[Start of section]

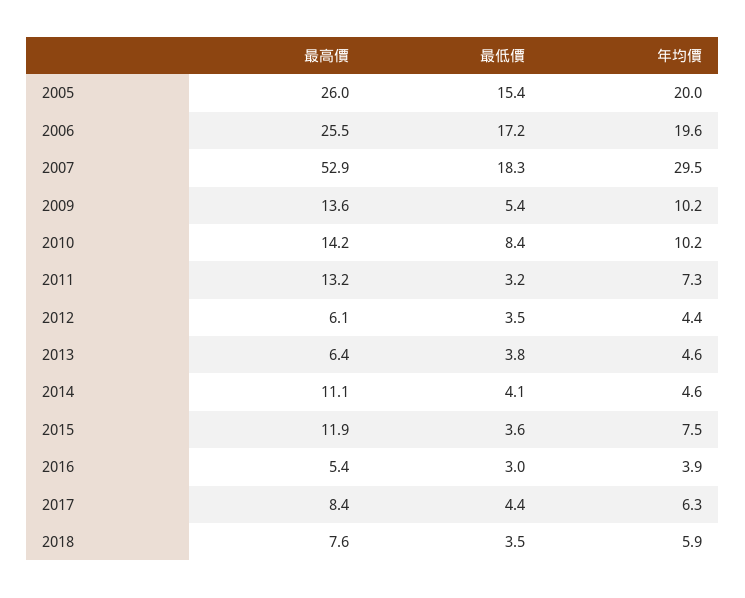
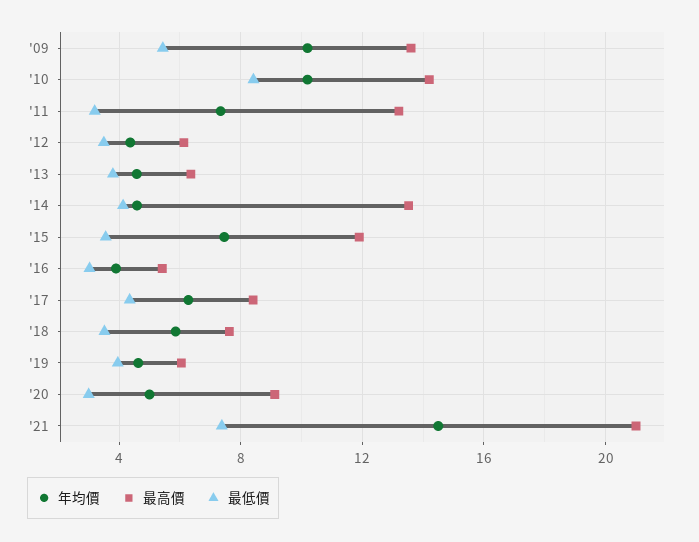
最高價, 2005: 26 -> none
最低價, 2005: 15.4 -> none
年均價, 2005: 20 -> none
最高價, 2006: 25.5 -> none
最低價, 2006: 17.2 -> none
年均價, 2006: 19.6 -> none
最高價, 2007: 52.9 -> none
最低價, 2007: 18.3 -> none
年均價, 2007: 29.5 -> none
最高價, 2014: 11.1 -> 13.5
年均價, '19: none -> 4.5
最高價, '19: none -> 6
最低價, '19: none -> 4
年均價, '20: none -> 5
最高價, '20: none -> 9
最低價, '20: none -> 3
年均價, '21: none -> 14.5
最高價, '21: none -> 21
最低價, '21: none -> 7.5

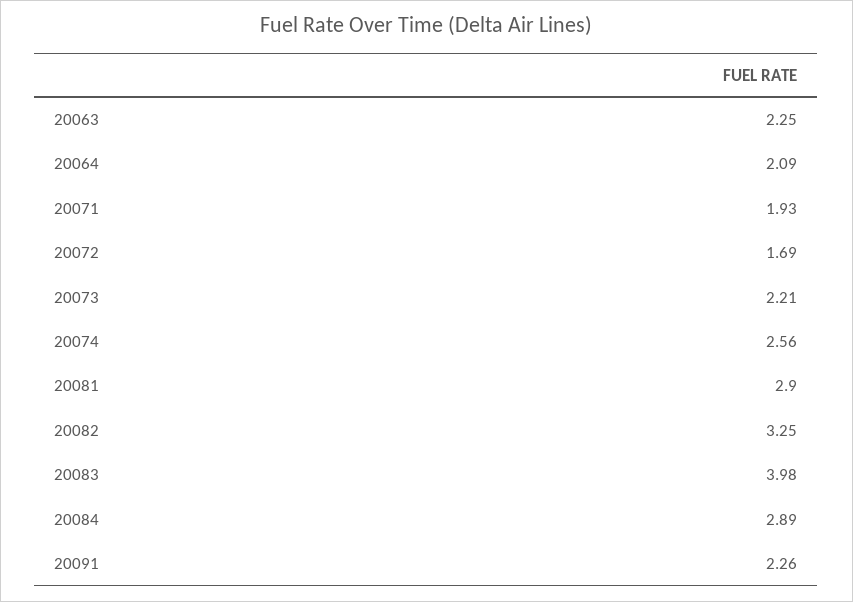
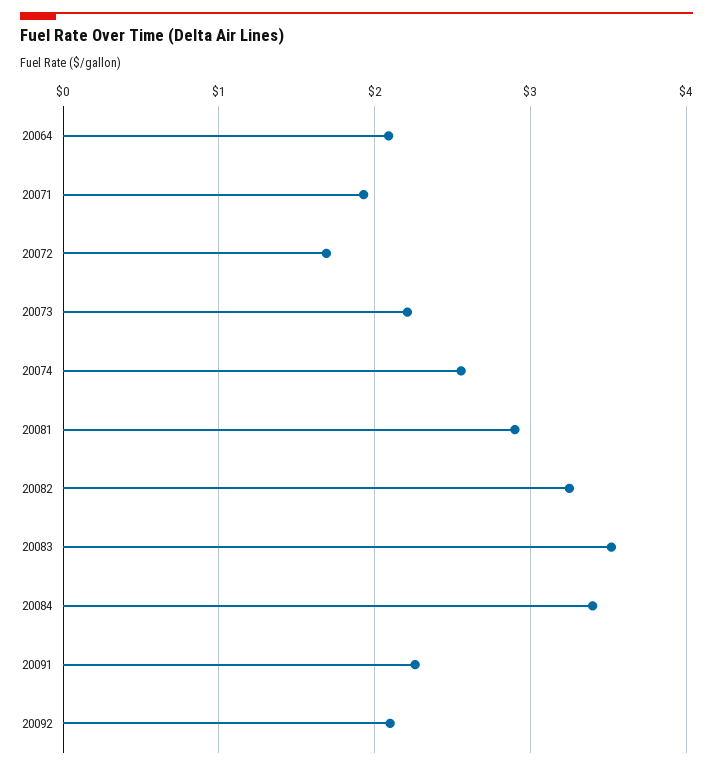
20063: 2.25 -> none
20083: 3.98 -> 3.5
20084: 2.89 -> 3.4
20092: none -> 2.1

[End of section]

- [Work item]:
Omit the pictures and reproduce the listing exactly.

- [Result of this task]:
最高價, 2005: 26 -> none
最低價, 2005: 15.4 -> none
年均價, 2005: 20 -> none
最高價, 2006: 25.5 -> none
最低價, 2006: 17.2 -> none
年均價, 2006: 19.6 -> none
最高價, 2007: 52.9 -> none
最低價, 2007: 18.3 -> none
年均價, 2007: 29.5 -> none
最高價, 2014: 11.1 -> 13.5
年均價, '19: none -> 4.5
最高價, '19: none -> 6
最低價, '19: none -> 4
年均價, '20: none -> 5
最高價, '20: none -> 9
最低價, '20: none -> 3
年均價, '21: none -> 14.5
最高價, '21: none -> 21
最低價, '21: none -> 7.5

20063: 2.25 -> none
20083: 3.98 -> 3.5
20084: 2.89 -> 3.4
20092: none -> 2.1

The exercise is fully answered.